Neural Networks and Cross-Sectional Asset Pricing: The Art of Priors
This article discusses how to design deep-learning models for empirical cross-sectional asset pricing by combining them with financial priors, focusing on prediction-target design, market-environment modeling, and network-architecture choices.
Introduction
The “no free lunch” theorem is a basic principle of machine learning: without reference to a specific problem, it makes no sense to debate which learning algorithm is better, because all algorithms can be regarded as equivalent in capability on average. From a Bayesian perspective, some algorithms perform better on specific problems because their built-in assumptions fit the real setting more closely. Different model structures, training methods, and loss functions can all be seen as human-injected prior knowledge. Once combined with real data samples through training, they produce posterior beliefs. Given the data, final model performance depends heavily on whether the priors are correct and whether they are expressed appropriately in the modeling process. In that sense, machine learning is the art of priors. A classic example is CNNs, whose prior of translation invariance transformed computer vision.
In quantitative investing, GBDT-style algorithms such as XGBoost and LightGBM perform extremely well on medium-scale, noisy problems like stock-return prediction. They are robust, and simply stacking a few neural-network layers usually cannot compete. So why use deep learning for cross-sectional return prediction at all? The answer is still priors. Tree ensembles cannot directly model the spatiotemporal structure of the stock market, or capture factor momentum and market sentiment. The flexibility of neural-network architectures lets us build those objects into the model and complement GBDT. The table below summarizes the links among financial theory, modeling targets, and network structures, which the rest of the article expands on.

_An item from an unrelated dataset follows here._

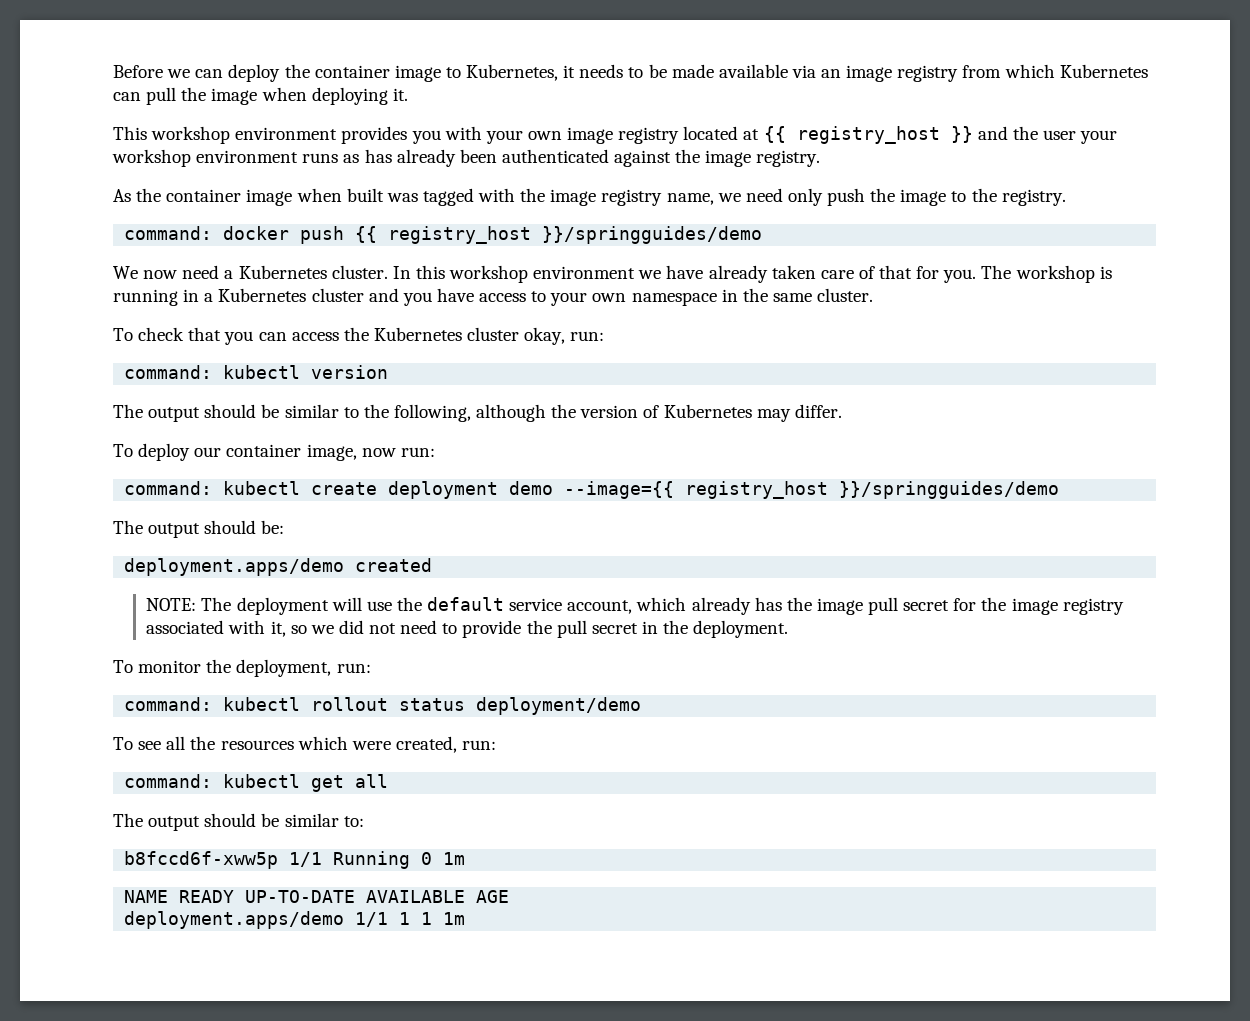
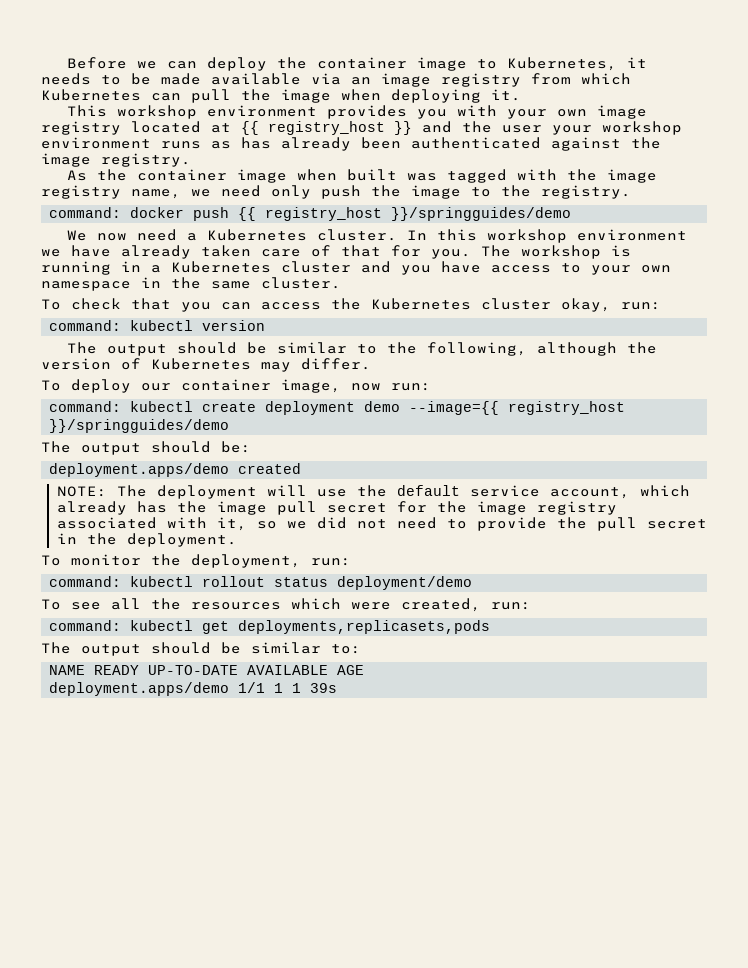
[355,774,389,788] all -> [238,620,491,634] deployments,replicasets,pods
[124,851,466,869] // b8fccd6f-xww5p 1/1 Running 0 1m -> (361, 649) none
[443,912,466,925] 1m -> [310,683,338,693] 39s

| Financial theory | Modeling target | Network structure |
|---|---|---|
| Multi-factor theory | prediction target | Loss |
| Factor momentum, market sentiment | market environment | Gating / extra feature |
| Inefficient-market hypothesis | temporal information | RNN / LSTM / GRU / Attention |
| Inter-firm links | spatial information | GCN / GAT / Hyper Graph / Attention |
Prediction Targets
Training a neural network is carried out through backpropagation of the loss gradient, so the definition of the loss function directly determines the model’s prediction target and hidden assumptions. Mean squared error assumes Gaussian errors and is the standard loss for regression, so it is often used for cross-sectional return prediction. But on closer inspection, using MSE to learn the expected return of an individual asset does not fit factor-pricing theory very well. First, in both pricing theory and factor-investing practice we do not care about absolute asset performance. We care about relative performance and only need to identify the best assets relative to others, without forecasting the overall market direction. Second, even if labels are changed into relative returns, the time-varying nature of markets still makes a single common Gaussian assumption problematic.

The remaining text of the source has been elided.